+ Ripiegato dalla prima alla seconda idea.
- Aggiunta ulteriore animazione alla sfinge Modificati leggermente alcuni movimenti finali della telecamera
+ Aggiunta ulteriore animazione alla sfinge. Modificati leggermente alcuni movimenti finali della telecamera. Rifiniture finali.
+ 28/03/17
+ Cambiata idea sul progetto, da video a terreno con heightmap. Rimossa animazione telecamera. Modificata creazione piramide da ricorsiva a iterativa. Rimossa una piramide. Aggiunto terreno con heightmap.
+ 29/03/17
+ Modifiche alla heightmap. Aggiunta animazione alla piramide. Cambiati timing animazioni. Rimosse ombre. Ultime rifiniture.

▬▬▬▬▬▬▬▬▬▬

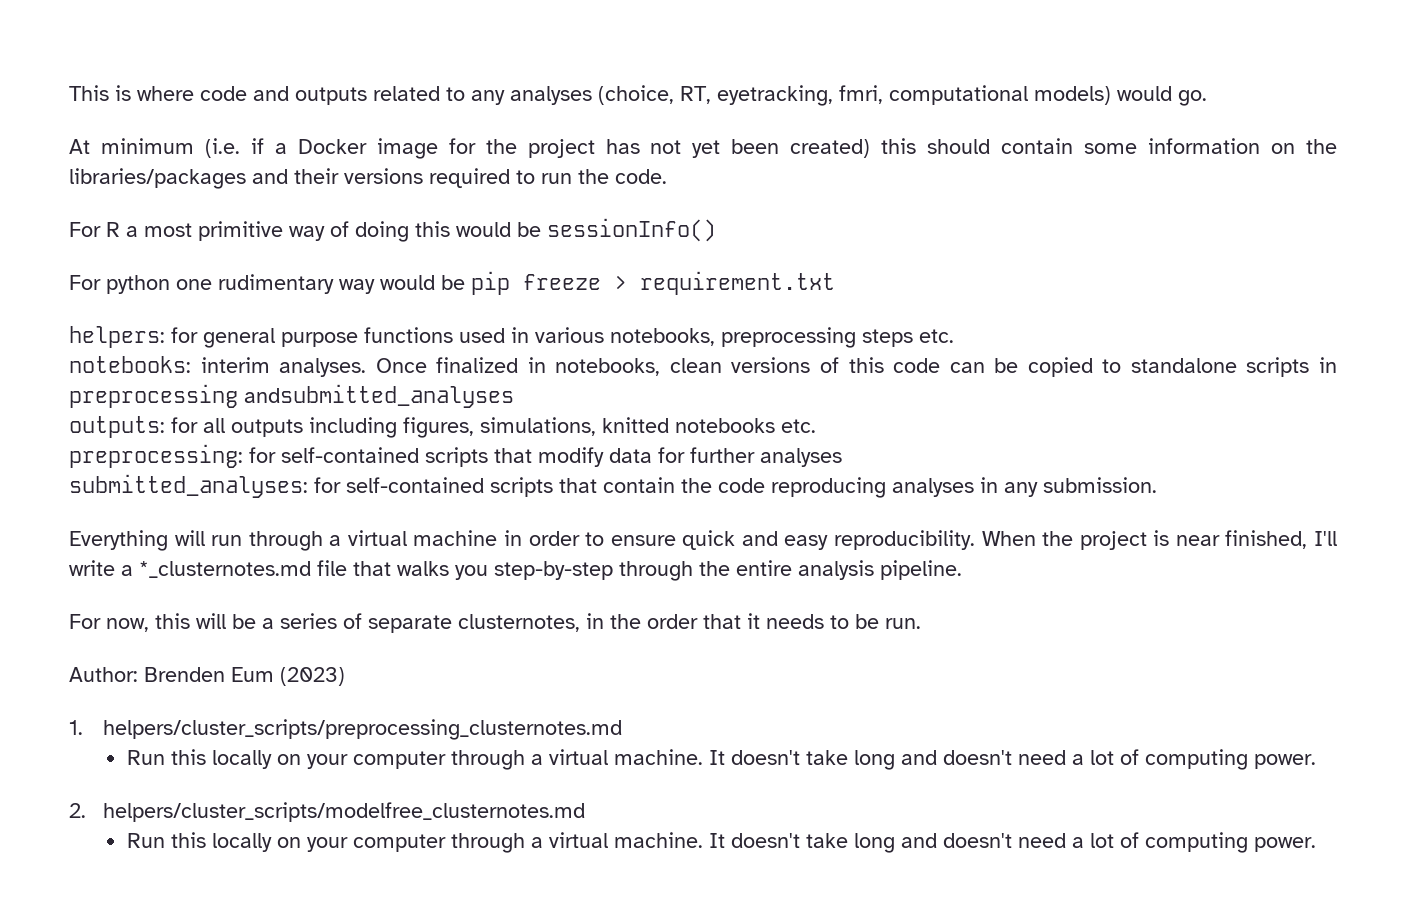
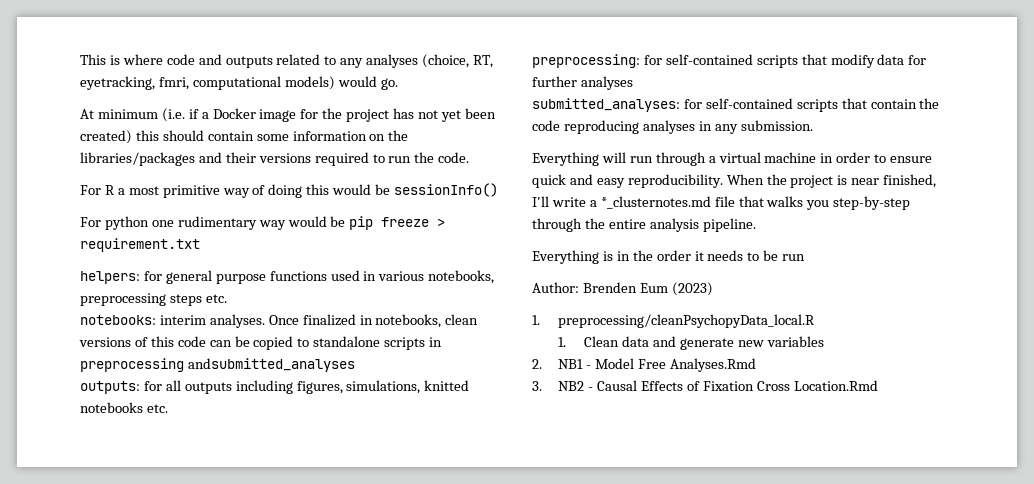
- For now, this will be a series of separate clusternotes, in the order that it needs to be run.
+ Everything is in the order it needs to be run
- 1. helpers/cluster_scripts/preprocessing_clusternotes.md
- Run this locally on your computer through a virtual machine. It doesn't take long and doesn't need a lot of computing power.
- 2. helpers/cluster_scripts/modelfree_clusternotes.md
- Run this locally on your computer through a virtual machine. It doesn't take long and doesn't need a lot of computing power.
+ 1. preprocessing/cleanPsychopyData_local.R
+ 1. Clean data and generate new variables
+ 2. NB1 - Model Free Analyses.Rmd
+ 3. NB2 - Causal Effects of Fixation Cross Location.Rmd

▬▬▬▬▬▬▬▬▬▬

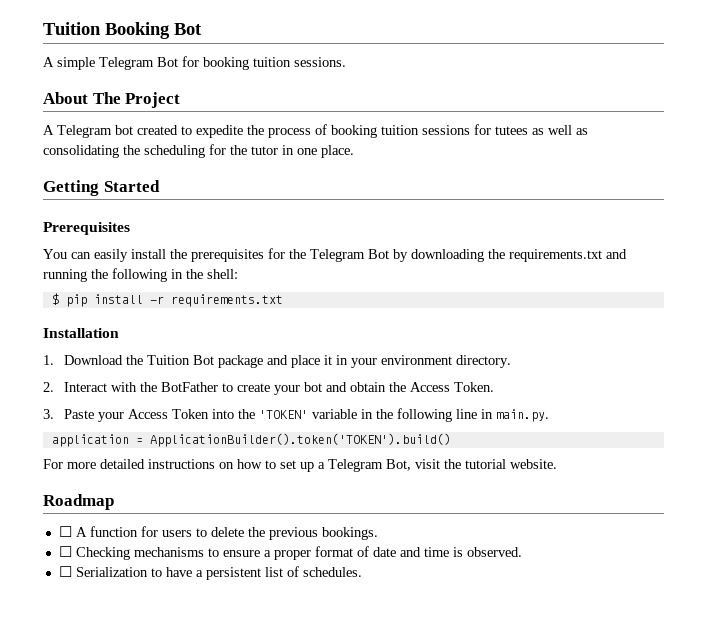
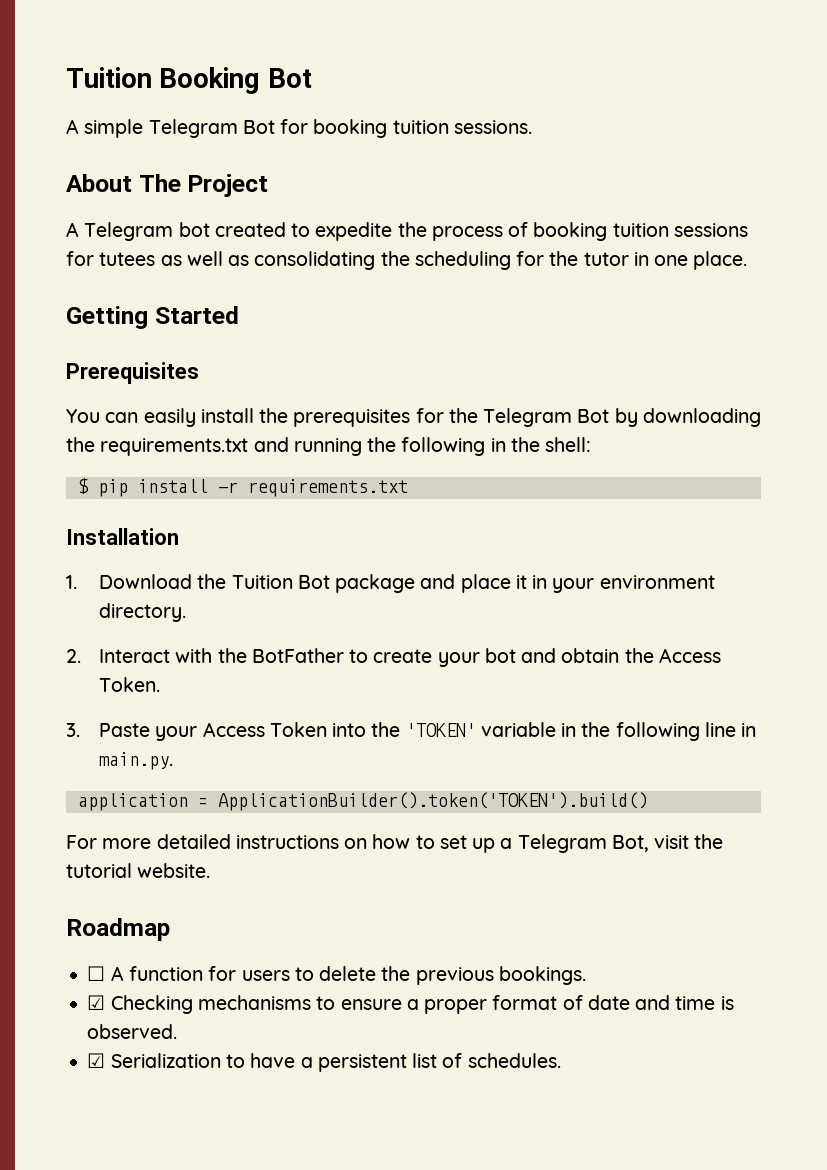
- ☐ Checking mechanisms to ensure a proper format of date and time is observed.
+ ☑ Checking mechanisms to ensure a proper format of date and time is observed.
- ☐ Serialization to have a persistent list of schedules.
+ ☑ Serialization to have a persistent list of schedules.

▬▬▬▬▬▬▬▬▬▬

> [Assignment] What is needed is an exact copy of the lines above, from the one containing "Model Free Analyses.Rmd" through the one containing "Fixation Cross Location.Rmd", with nothing added.

> [Completed exercise]
+ 2. NB1 - Model Free Analyses.Rmd
+ 3. NB2 - Causal Effects of Fixation Cross Location.Rmd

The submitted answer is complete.